• Try it:
Before copying, set the images aside; then transcribe every entry below exactly.

Segment Open

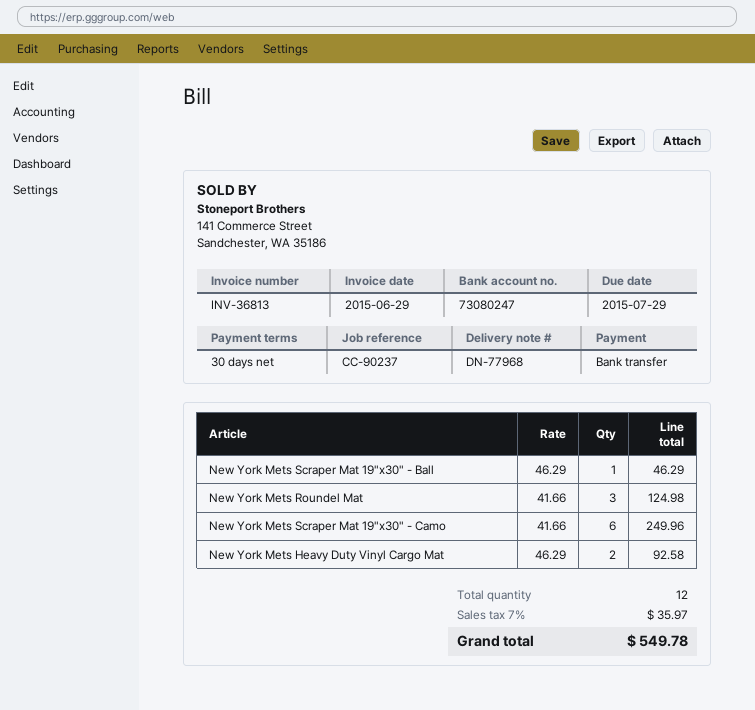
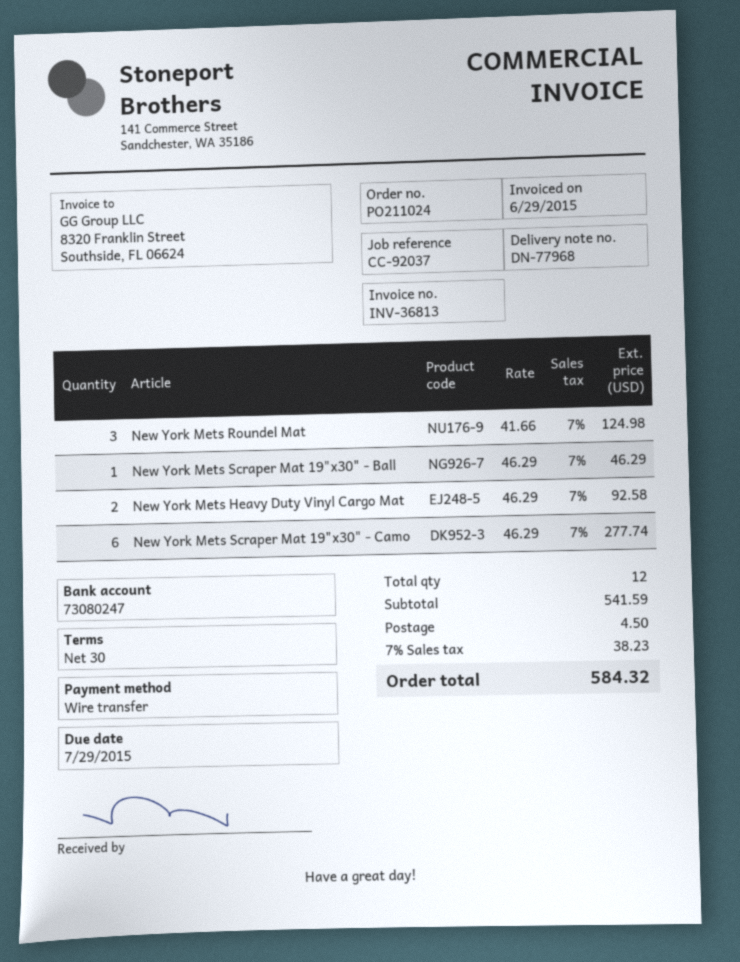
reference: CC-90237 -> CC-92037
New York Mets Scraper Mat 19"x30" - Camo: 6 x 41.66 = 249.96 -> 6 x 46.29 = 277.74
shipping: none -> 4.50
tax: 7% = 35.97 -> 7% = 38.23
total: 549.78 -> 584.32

Segment Closed

• Response area:
reference: CC-90237 -> CC-92037
New York Mets Scraper Mat 19"x30" - Camo: 6 x 41.66 = 249.96 -> 6 x 46.29 = 277.74
shipping: none -> 4.50
tax: 7% = 35.97 -> 7% = 38.23
total: 549.78 -> 584.32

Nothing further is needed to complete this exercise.